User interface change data
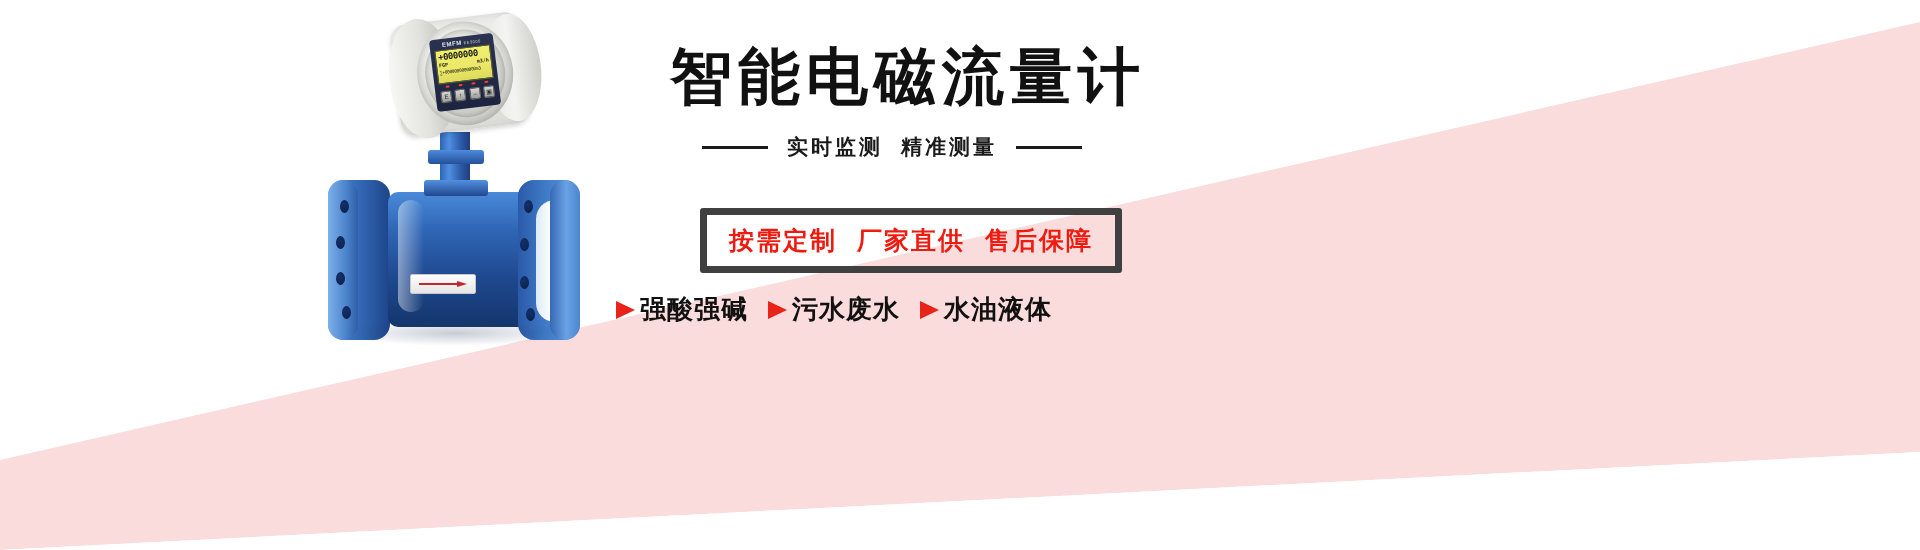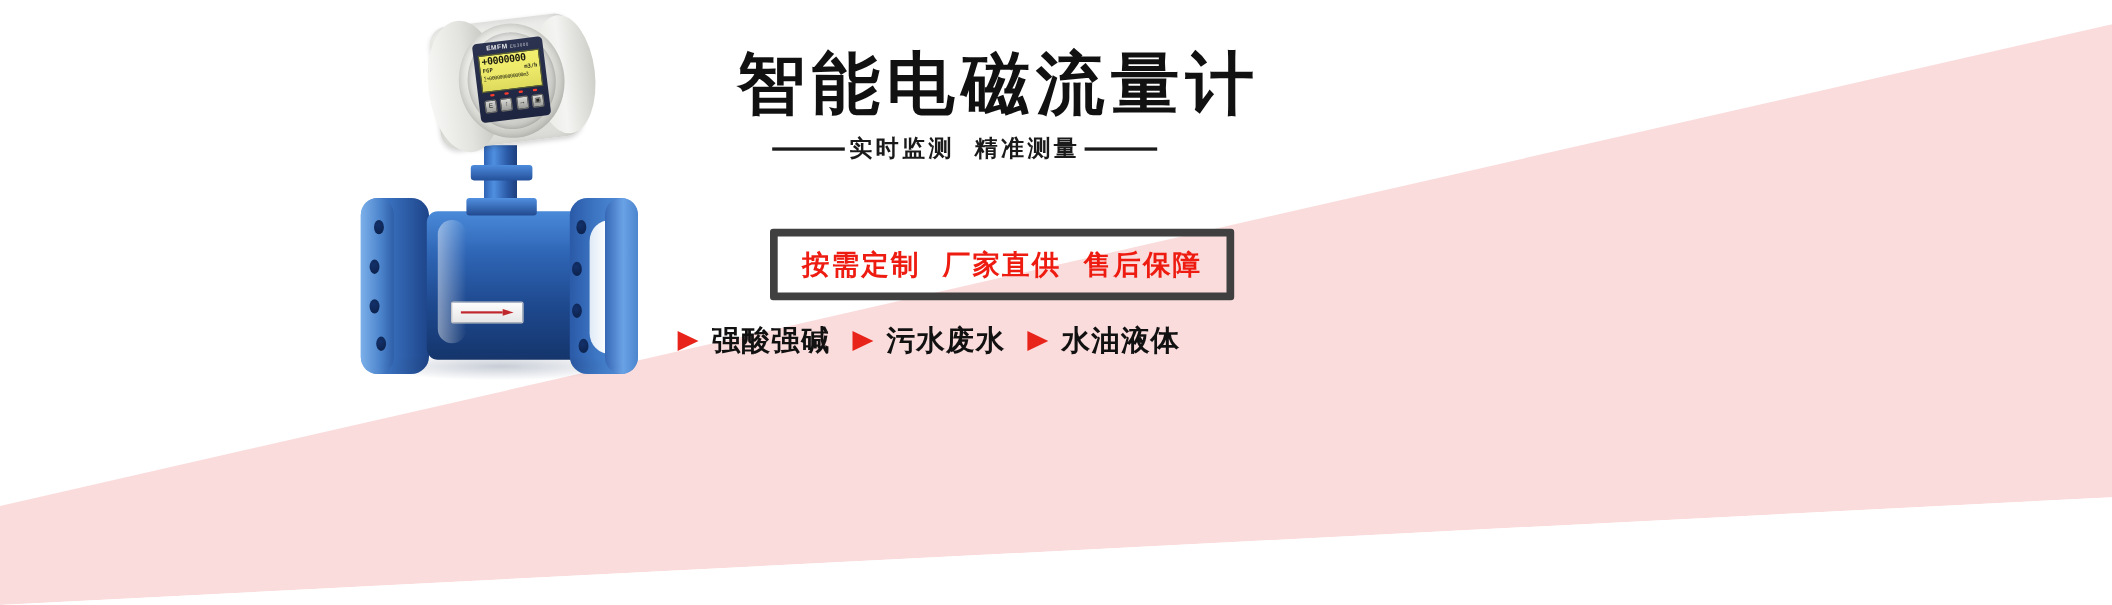--- a/index.html
+++ b/index.html
@@ -152,40 +152,40 @@
 
   
   .textblock{position:absolute;left:640px;top:0;width:1000px;height:401px;}
 
   .title{
     position:absolute;left:30px;top:42px;
     font-size:62px;line-height:70px;font-weight:bold;color:#111111;
     letter-spacing:6px;white-space:nowrap;
   }
 
-  .subline{position:absolute;left:62px;top:121px;display:flex;align-items:center;gap:4px;}
+  .subline{position:absolute;left:62px;top:133px;display:flex;align-items:center;gap:19px;}
   .rule{width:66px;height:3px;background:#1a1a1a;}
   .subtext{font-size:21px;font-weight:bold;color:#1a1a1a;letter-spacing:3px;white-space:nowrap;}
   .subtext .gap{display:inline-block;width:18px;}
 
   .redbox{
     position:absolute;left:60px;top:208px;
     border:7px solid #404040;border-radius:3px;
     padding:9px 22px;background:transparent;
   }
   .redbox-inner{
     font-size:25px;font-weight:bold;color:#ee1b11;letter-spacing:2px;white-space:nowrap;
   }
   .redbox-inner .gap{display:inline-block;width:20px;}
 
   .features{
     position:absolute;left:-24px;top:292px;display:flex;align-items:center;gap:10px;
     white-space:nowrap;
   }
-  .feat{display:flex;align-items:center;gap:12px;margin-right:10px;}
+  .feat{display:flex;align-items:center;gap:5px;margin-right:10px;}
   .arrow{
     width:0;height:0;
     border-top:9px solid transparent;border-bottom:9px solid transparent;
     border-left:19px solid #e8241a;
     flex:0 0 auto;
   }
   .feat-label{font-size:26px;font-weight:bold;color:#111111;letter-spacing:1px;}
 </style>
 </head>
 <body>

EXERCISE AIM
Give back, unchanged, the line that holds "padding:9px 22px;background:transparent;" along with all lines after it through the last line above.

TASK OUTPUT
     padding:9px 22px;background:transparent;
   }
   .redbox-inner{
     font-size:25px;font-weight:bold;color:#ee1b11;letter-spacing:2px;white-space:nowrap;
   }
   .redbox-inner .gap{display:inline-block;width:20px;}
 
   .features{
     position:absolute;left:-24px;top:292px;display:flex;align-items:center;gap:10px;
     white-space:nowrap;
   }
-  .feat{display:flex;align-items:center;gap:12px;margin-right:10px;}
+  .feat{display:flex;align-items:center;gap:5px;margin-right:10px;}
   .arrow{
     width:0;height:0;
     border-top:9px solid transparent;border-bottom:9px solid transparent;
     border-left:19px solid #e8241a;
     flex:0 0 auto;
   }
   .feat-label{font-size:26px;font-weight:bold;color:#111111;letter-spacing:1px;}
 </style>
 </head>
 <body>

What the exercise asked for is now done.